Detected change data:

........

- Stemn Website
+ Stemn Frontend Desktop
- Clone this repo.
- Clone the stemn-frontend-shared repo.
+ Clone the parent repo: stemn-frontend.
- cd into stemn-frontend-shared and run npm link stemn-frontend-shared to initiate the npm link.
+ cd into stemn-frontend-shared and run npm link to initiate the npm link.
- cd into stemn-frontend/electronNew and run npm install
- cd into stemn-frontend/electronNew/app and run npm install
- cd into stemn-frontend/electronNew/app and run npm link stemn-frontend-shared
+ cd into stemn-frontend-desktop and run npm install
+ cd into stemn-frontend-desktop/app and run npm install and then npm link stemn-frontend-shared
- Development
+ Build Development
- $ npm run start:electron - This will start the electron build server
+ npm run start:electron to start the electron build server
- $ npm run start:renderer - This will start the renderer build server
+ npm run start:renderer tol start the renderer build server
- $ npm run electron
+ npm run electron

........

TASK DIRECTIONS:
Every entry should be printed again exactly as written.

FINAL ANSWER:
- Stemn Website
+ Stemn Frontend Desktop
- Clone this repo.
- Clone the stemn-frontend-shared repo.
+ Clone the parent repo: stemn-frontend.
- cd into stemn-frontend-shared and run npm link stemn-frontend-shared to initiate the npm link.
+ cd into stemn-frontend-shared and run npm link to initiate the npm link.
- cd into stemn-frontend/electronNew and run npm install
- cd into stemn-frontend/electronNew/app and run npm install
- cd into stemn-frontend/electronNew/app and run npm link stemn-frontend-shared
+ cd into stemn-frontend-desktop and run npm install
+ cd into stemn-frontend-desktop/app and run npm install and then npm link stemn-frontend-shared
- Development
+ Build Development
- $ npm run start:electron - This will start the electron build server
+ npm run start:electron to start the electron build server
- $ npm run start:renderer - This will start the renderer build server
+ npm run start:renderer tol start the renderer build server
- $ npm run electron
+ npm run electron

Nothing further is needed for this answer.